9. Section 124 – Promotion and use of allotments: expenditure
9.1 Section 124 permits local authorities to incur expenditure for the purpose of promoting allotments in their areas and providing training to allotment tenants and potential tenants about the use of allotments. Subsection (2) requires that local authorities take into account the desirability of exercising this power in relation to communities which experience socio-economic disadvantage.
9.2 In the 2017 Greenspace Use and Attitudes Survey by greenspace Scotland, 32% of people said that they lacked the knowledge or skills to grow their own vegetables or fruit.
9.3 In exercising the power in section 124, local authorities should consider how best to promote allotments in their area. This could include linking with organisations such as health boards and housing associations to encourage non-growers to visit allotment sites in their areas. This may be appropriate in recognition of the wider benefits growing food has in our communities. Special consideration should be given to how best to engage with communities in areas of multiple socio-economic disadvantage.
9.4 When considering action to promote allotments, local authorities may wish to take into consideration the possible increase in demand for allotments, particularly if allotments in that area are already oversubscribed. There is a balance to be struck between raising and meeting expectations about availability of allotments.
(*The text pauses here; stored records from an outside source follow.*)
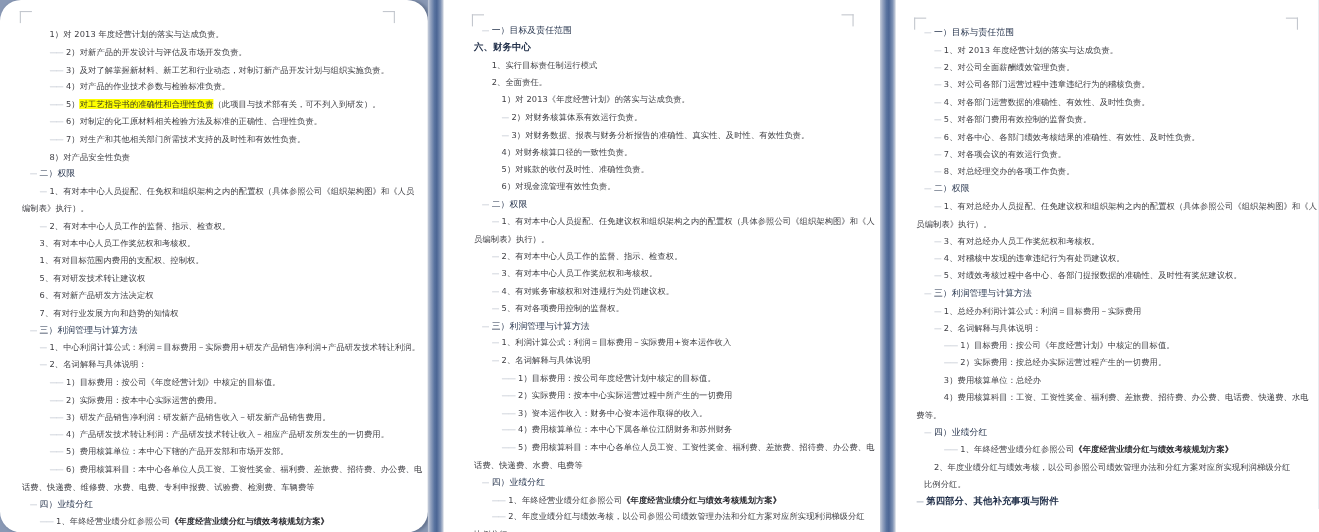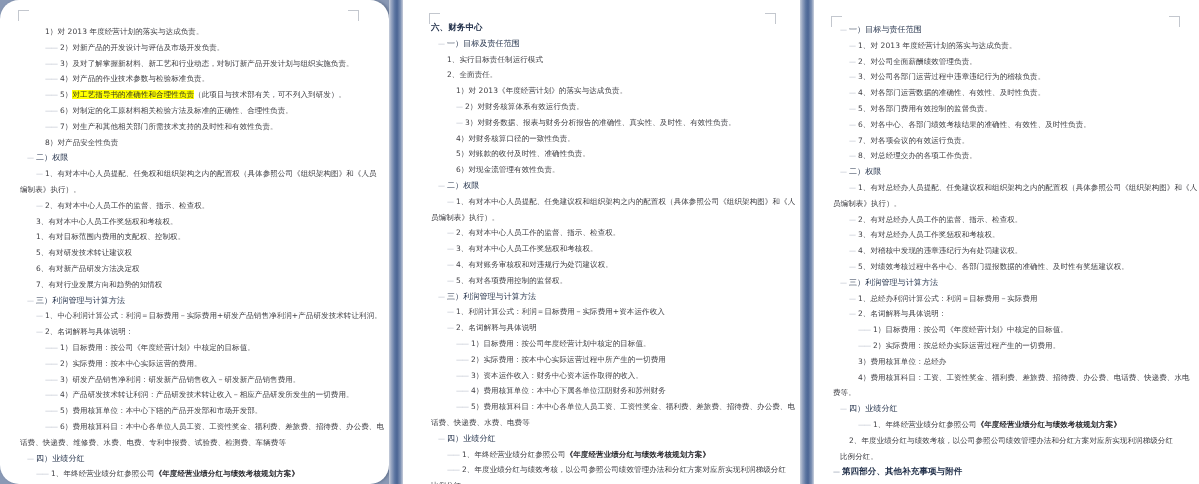--- a/index.html
+++ b/index.html
@@ -90,8 +90,8 @@
     <div class="mark ml" style="left:26px;top:13px;"></div>
     <div class="mark mr" style="left:362px;top:13px;"></div>
     <div class="content">
+        <div class="ln h2 i1"><span class="dash">—</span><span>一）目标及责任范围</span></div>
         <div class="ln h1 i0"><span>六、财务中心</span></div>
-        <div class="ln h2 i1"><span class="dash">—</span><span>一）目标及责任范围</span></div>
         <div class="ln p i2"><span>1、实行目标责任制运行模式</span></div>
         <div class="ln p i2"><span>2、全面责任。</span></div>
         <div class="ln p i3"><span>1）对 2013《年度经营计划》的落实与达成负责。</span></div>

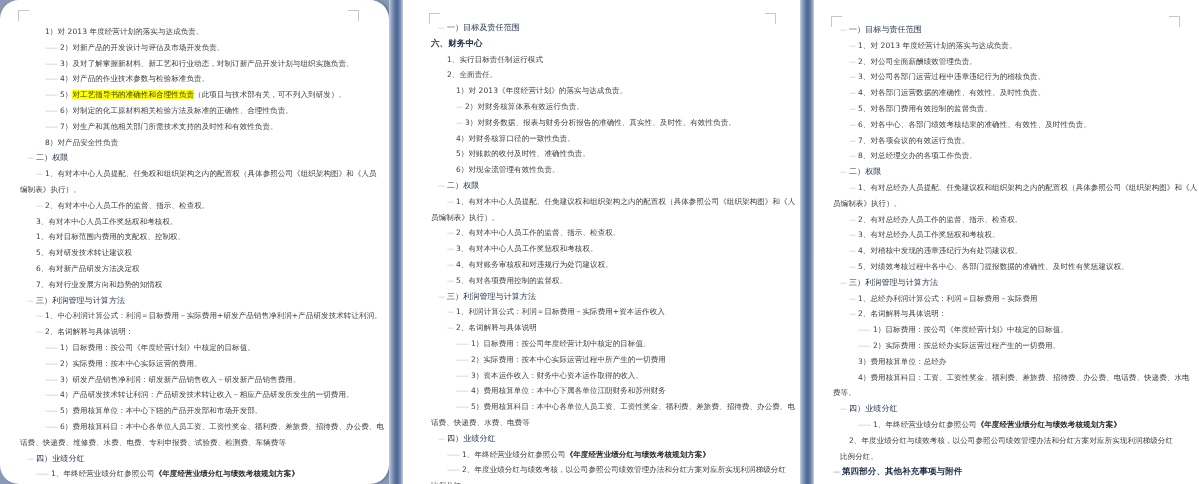--- a/index.html
+++ b/index.html
@@ -141,7 +141,6 @@
         <div class="ln h2 i1"><span class="dash">—</span><span>二）权限</span></div>
         <div class="ln p i2"><span class="dash">—</span><span>1、有对总经办人员提配、任免建议权和组织架构之内的配置权（具体参照公司《组织架构图》和《人</span></div>
         <div class="ln p i0"><span>员编制表》执行）。</span></div>
-        <div class="ln p i2"><span class="dash">—</span><span>2、有对总经办人员工作的监督、指示、检查权。</span></div>
         <div class="ln p i2"><span class="dash">—</span><span>3、有对总经办人员工作奖惩权和考核权。</span></div>
         <div class="ln p i2"><span class="dash">—</span><span>4、对稽核中发现的违章违纪行为有处罚建议权。</span></div>
         <div class="ln p i2"><span class="dash">—</span><span>5、对绩效考核过程中各中心、各部门提报数据的准确性、及时性有奖惩建议权。</span></div>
9.5 Local authorities should use waiting lists to understand the demand for allotments in their areas and may choose to offer funded training to those persons on the list who are going to be offered a lease. This will ensure that new allotment-holders have the confidence and skills to begin growing their own food successfully. Such training would be optional for new allotment holders.
9.6 There may be merit in local authorities considering the value in offering training to existing tenants should there be issues identified surrounding allotment cultivation or allotment maintenance when landlord inspections are performed in accordance with section 115.
9.7 When considering what training to provide to tenants or prospective tenants, local authorities may wish to consider a range of options. These may include electronically signposting to a website or range of sites containing online guidance, and partnership working with other individuals and organisations to upskill both potential and existing tenants. Local authorities may also consider facilitating a “buddy” scheme to match new tenants with existing tenants who are willing to volunteer to provide support and advice to support a new tenant. Local authorities may wish to consult with local stakeholders prior to developing and offering training. Further guidance relating to signposting to alternative options or learning opportunities is included at paragraphs 14.1 to 14.3 of the section 119 food-growing strategy guidance.
9.8 To make best use of resources, local authorities should ensure that any training they choose to provide does not duplicate existing training. A wide range of formal and informal food-growing and horticultural training opportunities is currently available. A list of such training is available on the Grow Your Own Working Group’s website, and accessible via the following link : http://www.growyourownscotland.info/education-and-training/
9.9 It is for the local authority to determine the content of any training that it wishes to offer. The authority may wish to include in its training schedule, in addition to the fundamentals of food-growing and biodiversity, other relevant matters including the safe use, storage and disposal of fertilisers, herbicides, fungicides and pesticides (and their use versus other options such as organic approaches). Training or skills awareness sessions may also address pollution awareness, biodiversity, climate change and health and safety considerations.
9.10 Local authorities may wish to concentrate on offering training to new tenants on new allotment sites where there are few, if any, experienced allotment tenants to offer support or guidance to new tenants.
9.11 When including measures to identify land that may be used as new allotment sites in their food-growing strategies, local authorities may also consider whether it is appropriate to include possible training needs and training costs relating to that land, i.e. for potential new allotment tenants on the site.
9.12 When local authorities are determining whether to exercise the power to incur expenditure for the purpose of promoting allotments or providing training, as set out in section 124(2), they should have regard to the costs as well as the benefits of providing such services. Local authorities should evaluate which activities would present best value for money, and note that such activities are not mandatory.